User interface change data
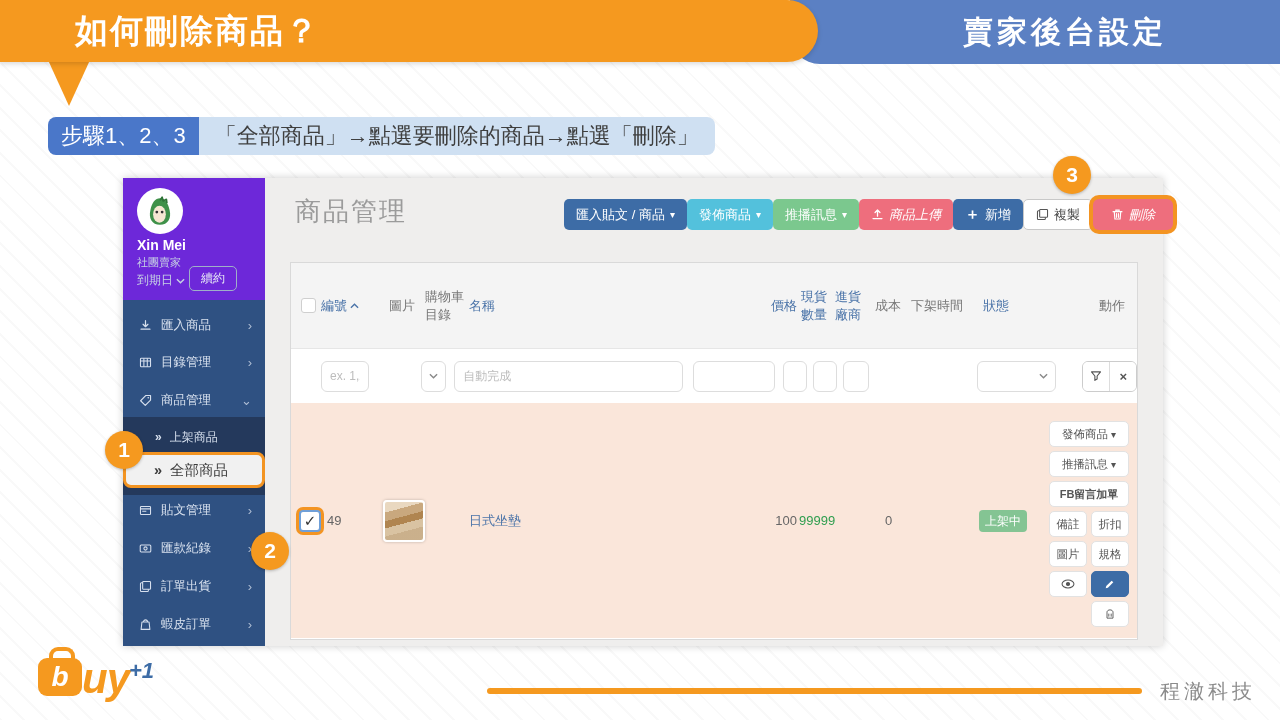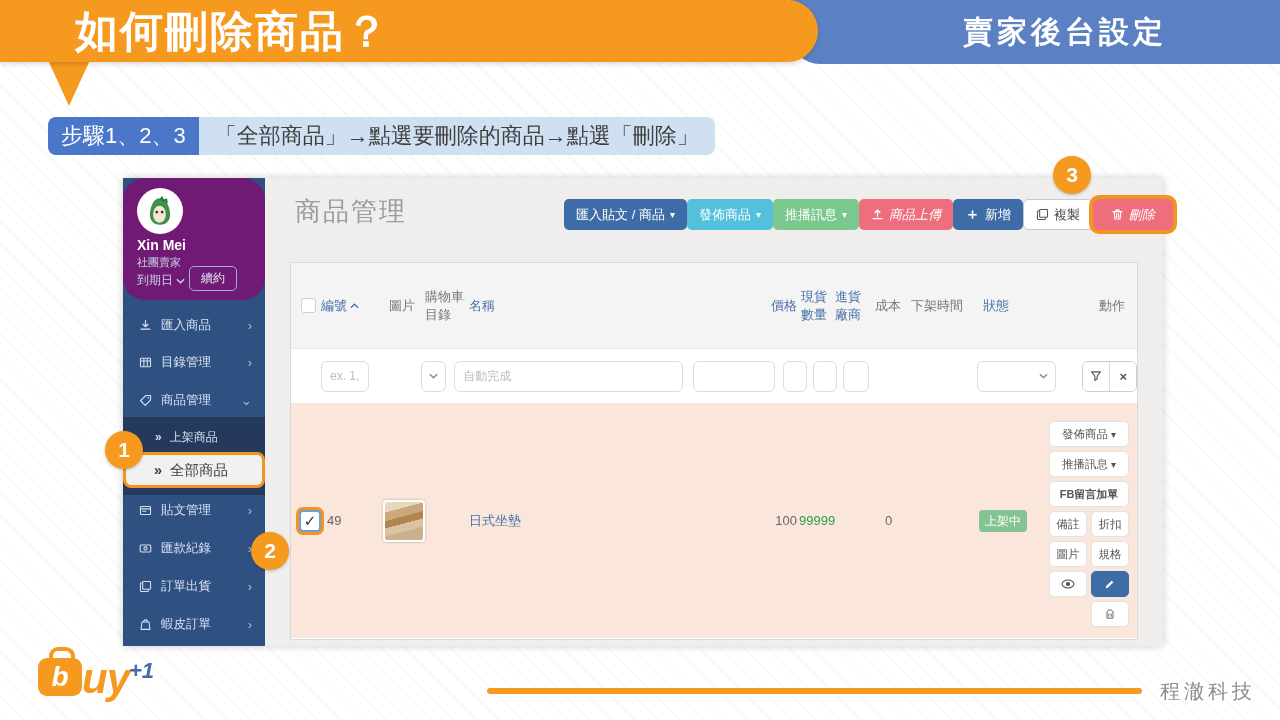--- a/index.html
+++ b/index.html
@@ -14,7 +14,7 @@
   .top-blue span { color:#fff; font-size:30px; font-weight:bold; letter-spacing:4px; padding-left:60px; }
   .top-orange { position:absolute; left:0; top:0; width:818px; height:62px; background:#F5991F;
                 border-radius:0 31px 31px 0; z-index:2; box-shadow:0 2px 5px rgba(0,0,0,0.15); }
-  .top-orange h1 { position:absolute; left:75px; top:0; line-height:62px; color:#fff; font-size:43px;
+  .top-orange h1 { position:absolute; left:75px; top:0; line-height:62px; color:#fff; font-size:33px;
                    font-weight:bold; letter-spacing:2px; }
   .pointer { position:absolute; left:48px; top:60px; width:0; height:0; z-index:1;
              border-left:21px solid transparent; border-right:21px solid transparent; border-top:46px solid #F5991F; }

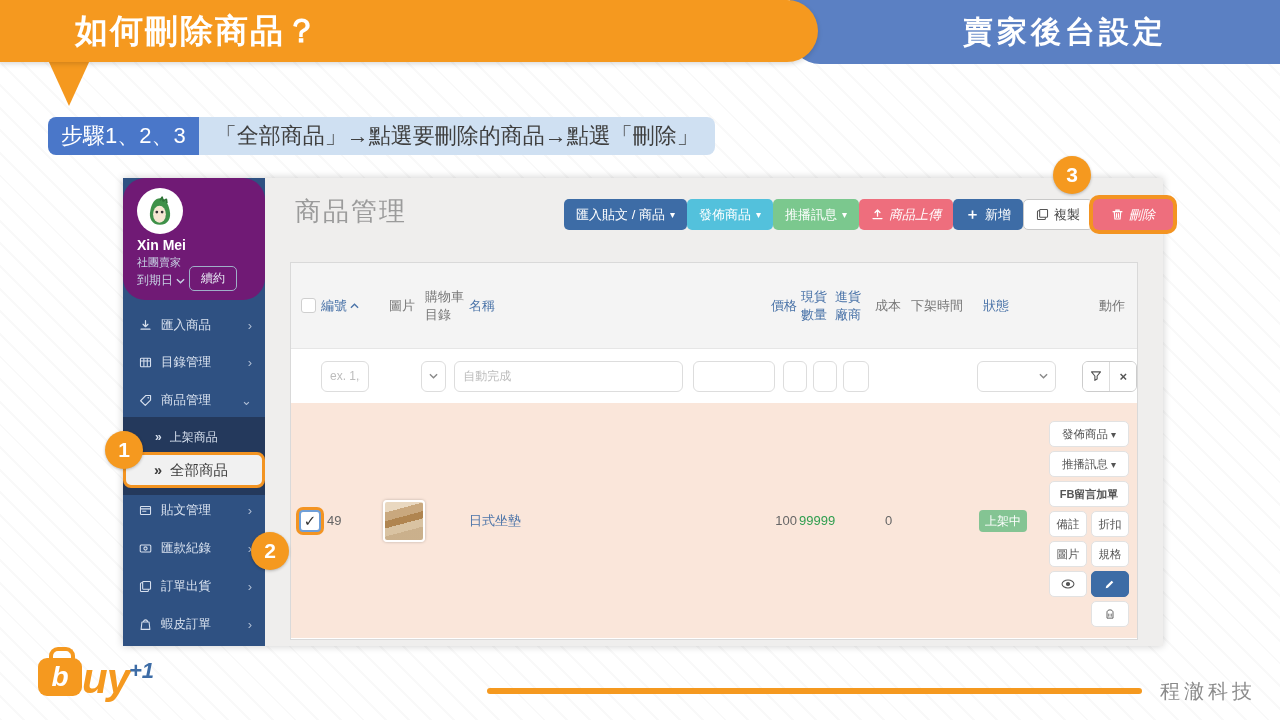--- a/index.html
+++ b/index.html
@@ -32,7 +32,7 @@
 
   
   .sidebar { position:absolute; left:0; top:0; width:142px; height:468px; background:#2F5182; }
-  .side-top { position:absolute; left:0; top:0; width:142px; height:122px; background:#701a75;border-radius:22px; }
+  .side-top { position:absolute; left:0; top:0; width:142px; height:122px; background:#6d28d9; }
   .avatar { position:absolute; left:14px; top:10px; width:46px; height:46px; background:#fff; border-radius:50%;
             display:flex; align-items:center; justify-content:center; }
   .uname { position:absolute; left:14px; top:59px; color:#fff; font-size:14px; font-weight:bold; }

Your instructions
When you transcribe the lines above, keep every word exact but leave the pictures behind.

Written reply
--- a/index.html
+++ b/index.html
@@ -14,7 +14,7 @@
   .top-blue span { color:#fff; font-size:30px; font-weight:bold; letter-spacing:4px; padding-left:60px; }
   .top-orange { position:absolute; left:0; top:0; width:818px; height:62px; background:#F5991F;
                 border-radius:0 31px 31px 0; z-index:2; box-shadow:0 2px 5px rgba(0,0,0,0.15); }
-  .top-orange h1 { position:absolute; left:75px; top:0; line-height:62px; color:#fff; font-size:43px;
+  .top-orange h1 { position:absolute; left:75px; top:0; line-height:62px; color:#fff; font-size:33px;
                    font-weight:bold; letter-spacing:2px; }
   .pointer { position:absolute; left:48px; top:60px; width:0; height:0; z-index:1;
              border-left:21px solid transparent; border-right:21px solid transparent; border-top:46px solid #F5991F; }

--- a/index.html
+++ b/index.html
@@ -32,7 +32,7 @@
 
   
   .sidebar { position:absolute; left:0; top:0; width:142px; height:468px; background:#2F5182; }
-  .side-top { position:absolute; left:0; top:0; width:142px; height:122px; background:#701a75;border-radius:22px; }
+  .side-top { position:absolute; left:0; top:0; width:142px; height:122px; background:#6d28d9; }
   .avatar { position:absolute; left:14px; top:10px; width:46px; height:46px; background:#fff; border-radius:50%;
             display:flex; align-items:center; justify-content:center; }
   .uname { position:absolute; left:14px; top:59px; color:#fff; font-size:14px; font-weight:bold; }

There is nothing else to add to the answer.